### Work instructions
Read through the data and report every line in which the word "border" occurs.

Stored data
========================================================================
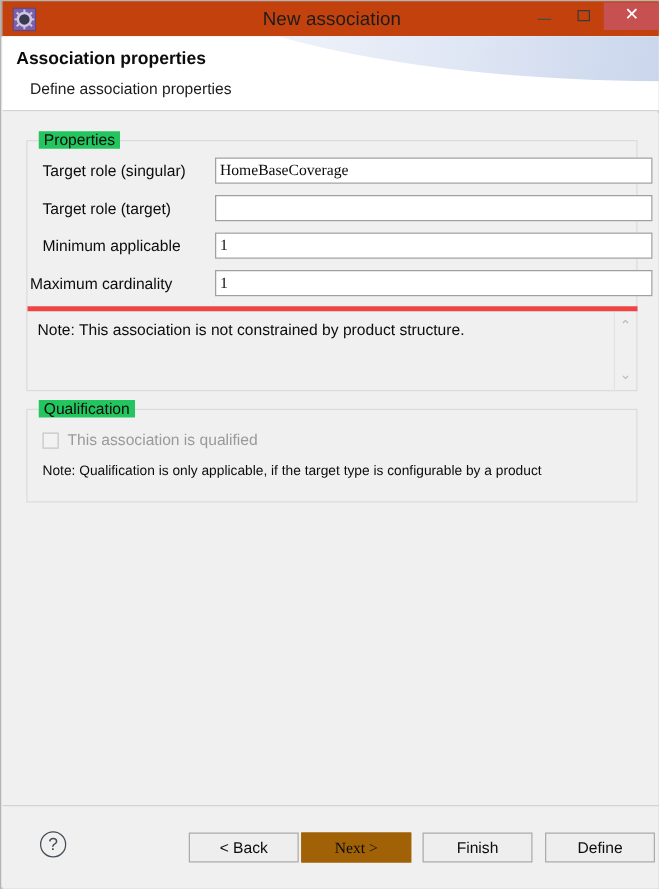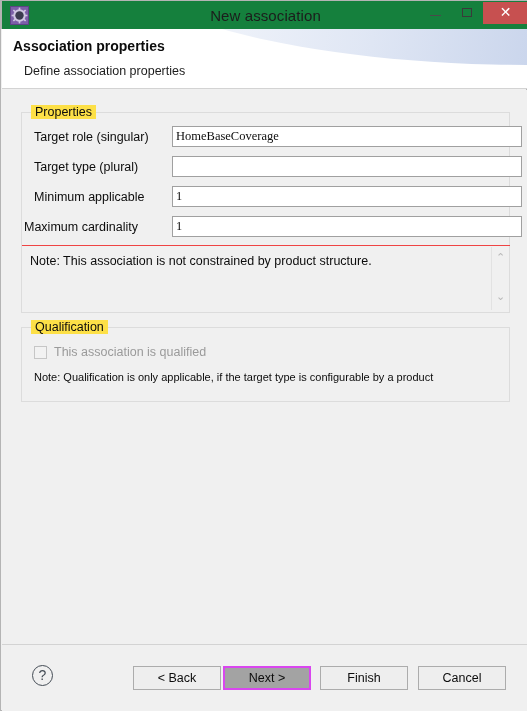--- a/index.html
+++ b/index.html
@@ -33,7 +33,7 @@
     left: 0; top: 0;
     width: 527px;
     height: 29px;
-    background: #15803d;
+    background: #c2410c;
     box-sizing: border-box;
     border: 1px solid #b4b4b4;
     border-bottom: none;

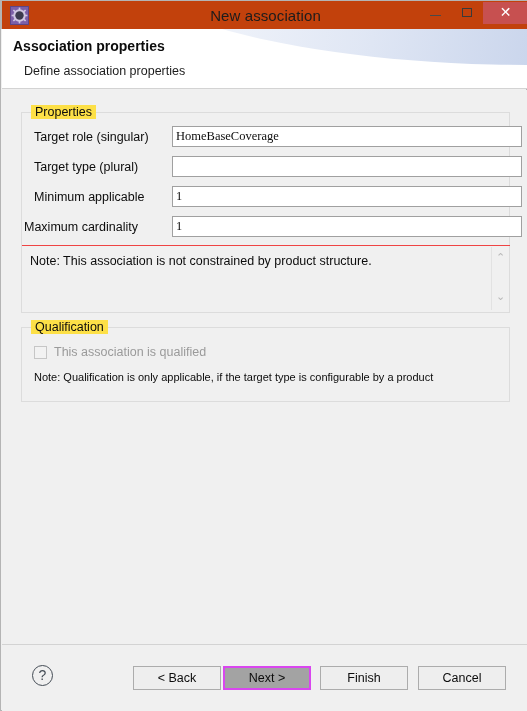--- a/index.html
+++ b/index.html
@@ -150,7 +150,7 @@
     top: -8px;
     left: 9px;
     padding: 0 4px;
-    background: #fde047;
+    background: #22c55e;
     font-size: 12.5px;
     color: #0c0c0c;
   }

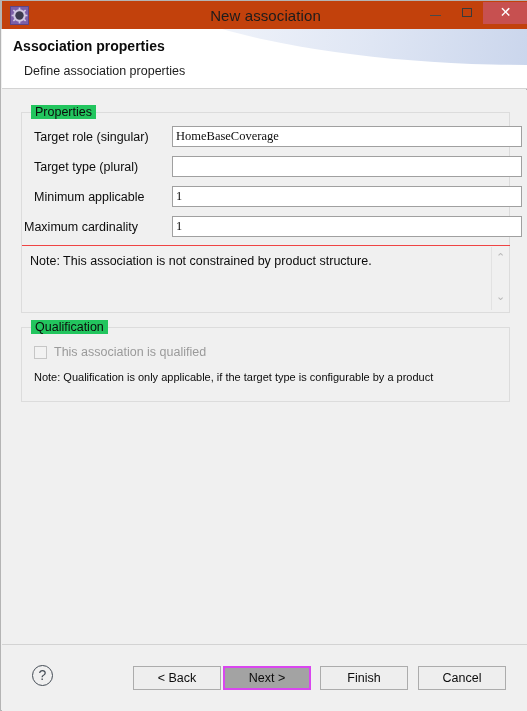--- a/index.html
+++ b/index.html
@@ -350,7 +350,7 @@
       <div class="field-label" style="left:12px; top:17px;">Target role (singular)</div>
       <input class="text-input" style="top: 13px;" value="HomeBaseCoverage">
 
-      <div class="field-label" style="left:12px; top:47px;">Target type (plural)</div>
+      <div class="field-label" style="left:12px; top:47px;">Target role (target)</div>
       <input class="text-input" style="top: 43px;" value="">
 
       <div class="field-label" style="left:12px; top:77px;">Minimum applicable</div>

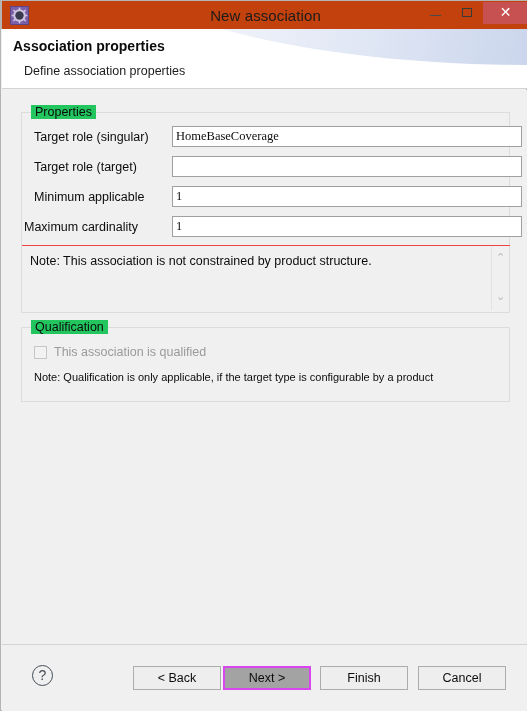--- a/index.html
+++ b/index.html
@@ -195,7 +195,7 @@
     width: 488px;
     height: 66px;
     box-sizing: border-box;
-    border-top: 1px solid #ef4444;
+    border-top: 4px solid #ef4444;
     background: transparent;
   }
   #note-text {

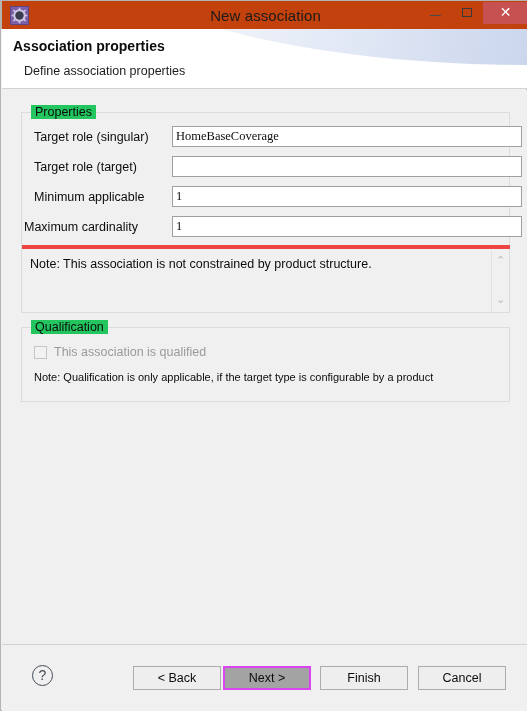--- a/index.html
+++ b/index.html
@@ -290,6 +290,7 @@
     color: #0c0c0c;
     cursor: default;
     padding: 0;
+    margin-left: 18px;
   }
   .dlg-button.primary {
     border: 2px solid #d946ef;

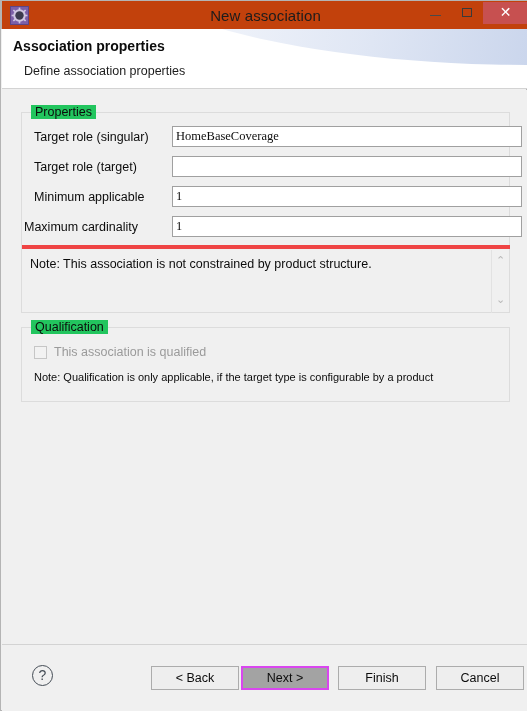--- a/index.html
+++ b/index.html
@@ -293,8 +293,9 @@
     margin-left: 18px;
   }
   .dlg-button.primary {
-    border: 2px solid #d946ef;
-    background: #a3a3a3;
+    border: 2px solid #a16207;
+    background: #a16207;
+    font-family: Liberation Serif, serif;
   }
   #btn-back   { left: 131px; }
   #btn-next   { left: 221px; }

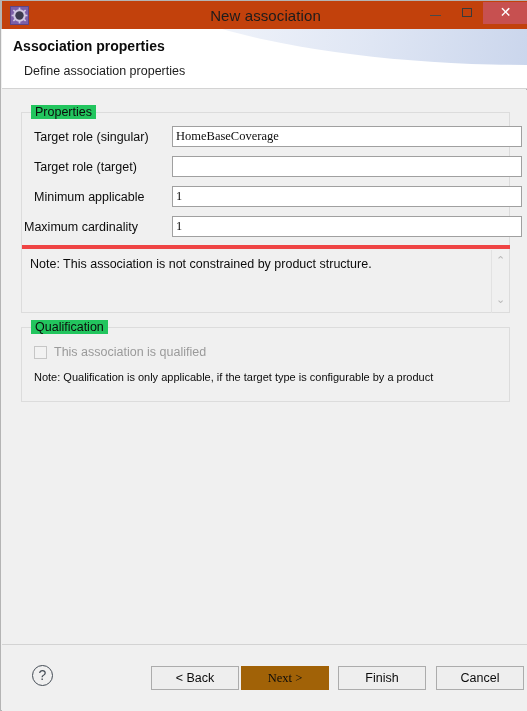--- a/index.html
+++ b/index.html
@@ -389,7 +389,7 @@
     <button class="dlg-button" id="btn-back">&lt; Back</button>
     <button class="dlg-button primary" id="btn-next">Next &gt;</button>
     <button class="dlg-button" id="btn-finish">Finish</button>
-    <button class="dlg-button" id="btn-cancel">Cancel</button>
+    <button class="dlg-button" id="btn-cancel">Define</button>
   </div>
 
 </div>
========================================================================
### Answer to this exercise
     box-sizing: border-box;
     border: 1px solid #b4b4b4;
     border-bottom: none;
     box-sizing: border-box;
-    border-top: 1px solid #ef4444;
+    border-top: 4px solid #ef4444;
     border: 2px solid #d946ef;
-    border: 2px solid #d946ef;
+    border: 2px solid #a16207;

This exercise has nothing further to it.